Instructions for the task -
Will you transcribe the entries that follow, exactly and in full?

#### Materials provided ####

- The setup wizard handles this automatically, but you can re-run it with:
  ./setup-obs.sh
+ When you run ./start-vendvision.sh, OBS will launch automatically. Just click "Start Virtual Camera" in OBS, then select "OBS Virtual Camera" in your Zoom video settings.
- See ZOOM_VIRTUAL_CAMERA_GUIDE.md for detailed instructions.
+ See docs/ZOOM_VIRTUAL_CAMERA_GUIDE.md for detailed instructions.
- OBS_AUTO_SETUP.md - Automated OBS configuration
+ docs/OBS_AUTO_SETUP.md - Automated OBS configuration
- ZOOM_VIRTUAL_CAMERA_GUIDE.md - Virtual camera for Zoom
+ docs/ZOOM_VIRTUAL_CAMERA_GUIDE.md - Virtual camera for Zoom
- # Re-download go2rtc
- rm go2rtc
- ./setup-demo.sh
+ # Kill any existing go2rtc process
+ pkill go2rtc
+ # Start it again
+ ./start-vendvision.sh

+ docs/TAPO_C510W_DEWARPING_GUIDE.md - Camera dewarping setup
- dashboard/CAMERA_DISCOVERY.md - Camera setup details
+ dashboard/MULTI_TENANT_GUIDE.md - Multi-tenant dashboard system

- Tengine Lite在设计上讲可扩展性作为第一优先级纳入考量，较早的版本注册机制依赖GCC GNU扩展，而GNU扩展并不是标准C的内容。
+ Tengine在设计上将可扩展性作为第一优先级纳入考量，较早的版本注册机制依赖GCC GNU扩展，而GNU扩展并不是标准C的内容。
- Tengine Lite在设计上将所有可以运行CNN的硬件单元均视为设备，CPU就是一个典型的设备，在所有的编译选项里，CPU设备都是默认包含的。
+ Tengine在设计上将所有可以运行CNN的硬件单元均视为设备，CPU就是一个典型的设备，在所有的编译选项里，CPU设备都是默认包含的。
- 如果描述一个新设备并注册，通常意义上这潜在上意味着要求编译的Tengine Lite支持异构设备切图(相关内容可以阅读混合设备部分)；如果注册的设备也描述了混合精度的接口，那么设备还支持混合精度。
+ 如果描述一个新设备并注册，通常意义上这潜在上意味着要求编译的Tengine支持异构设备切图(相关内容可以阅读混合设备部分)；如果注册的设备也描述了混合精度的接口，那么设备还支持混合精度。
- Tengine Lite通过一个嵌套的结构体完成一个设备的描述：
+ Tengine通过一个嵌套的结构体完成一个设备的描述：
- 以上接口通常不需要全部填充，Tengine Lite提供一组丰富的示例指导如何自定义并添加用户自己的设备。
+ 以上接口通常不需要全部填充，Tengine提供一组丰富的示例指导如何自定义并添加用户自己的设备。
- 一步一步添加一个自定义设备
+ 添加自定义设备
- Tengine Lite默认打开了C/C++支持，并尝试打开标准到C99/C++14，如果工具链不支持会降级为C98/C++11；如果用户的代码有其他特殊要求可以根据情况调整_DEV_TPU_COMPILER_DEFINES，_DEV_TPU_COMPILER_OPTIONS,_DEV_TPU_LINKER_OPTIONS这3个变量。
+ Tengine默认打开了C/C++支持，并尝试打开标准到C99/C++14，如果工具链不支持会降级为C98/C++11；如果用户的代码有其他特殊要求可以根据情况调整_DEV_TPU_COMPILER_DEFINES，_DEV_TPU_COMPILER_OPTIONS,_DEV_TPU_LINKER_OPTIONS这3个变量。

####

Exercise response -
- The setup wizard handles this automatically, but you can re-run it with:
  ./setup-obs.sh
+ When you run ./start-vendvision.sh, OBS will launch automatically. Just click "Start Virtual Camera" in OBS, then select "OBS Virtual Camera" in your Zoom video settings.
- See ZOOM_VIRTUAL_CAMERA_GUIDE.md for detailed instructions.
+ See docs/ZOOM_VIRTUAL_CAMERA_GUIDE.md for detailed instructions.
- OBS_AUTO_SETUP.md - Automated OBS configuration
+ docs/OBS_AUTO_SETUP.md - Automated OBS configuration
- ZOOM_VIRTUAL_CAMERA_GUIDE.md - Virtual camera for Zoom
+ docs/ZOOM_VIRTUAL_CAMERA_GUIDE.md - Virtual camera for Zoom
- # Re-download go2rtc
- rm go2rtc
- ./setup-demo.sh
+ # Kill any existing go2rtc process
+ pkill go2rtc
+ # Start it again
+ ./start-vendvision.sh

+ docs/TAPO_C510W_DEWARPING_GUIDE.md - Camera dewarping setup
- dashboard/CAMERA_DISCOVERY.md - Camera setup details
+ dashboard/MULTI_TENANT_GUIDE.md - Multi-tenant dashboard system

- Tengine Lite在设计上讲可扩展性作为第一优先级纳入考量，较早的版本注册机制依赖GCC GNU扩展，而GNU扩展并不是标准C的内容。
+ Tengine在设计上将可扩展性作为第一优先级纳入考量，较早的版本注册机制依赖GCC GNU扩展，而GNU扩展并不是标准C的内容。
- Tengine Lite在设计上将所有可以运行CNN的硬件单元均视为设备，CPU就是一个典型的设备，在所有的编译选项里，CPU设备都是默认包含的。
+ Tengine在设计上将所有可以运行CNN的硬件单元均视为设备，CPU就是一个典型的设备，在所有的编译选项里，CPU设备都是默认包含的。
- 如果描述一个新设备并注册，通常意义上这潜在上意味着要求编译的Tengine Lite支持异构设备切图(相关内容可以阅读混合设备部分)；如果注册的设备也描述了混合精度的接口，那么设备还支持混合精度。
+ 如果描述一个新设备并注册，通常意义上这潜在上意味着要求编译的Tengine支持异构设备切图(相关内容可以阅读混合设备部分)；如果注册的设备也描述了混合精度的接口，那么设备还支持混合精度。
- Tengine Lite通过一个嵌套的结构体完成一个设备的描述：
+ Tengine通过一个嵌套的结构体完成一个设备的描述：
- 以上接口通常不需要全部填充，Tengine Lite提供一组丰富的示例指导如何自定义并添加用户自己的设备。
+ 以上接口通常不需要全部填充，Tengine提供一组丰富的示例指导如何自定义并添加用户自己的设备。
- 一步一步添加一个自定义设备
+ 添加自定义设备
- Tengine Lite默认打开了C/C++支持，并尝试打开标准到C99/C++14，如果工具链不支持会降级为C98/C++11；如果用户的代码有其他特殊要求可以根据情况调整_DEV_TPU_COMPILER_DEFINES，_DEV_TPU_COMPILER_OPTIONS,_DEV_TPU_LINKER_OPTIONS这3个变量。
+ Tengine默认打开了C/C++支持，并尝试打开标准到C99/C++14，如果工具链不支持会降级为C98/C++11；如果用户的代码有其他特殊要求可以根据情况调整_DEV_TPU_COMPILER_DEFINES，_DEV_TPU_COMPILER_OPTIONS,_DEV_TPU_LINKER_OPTIONS这3个变量。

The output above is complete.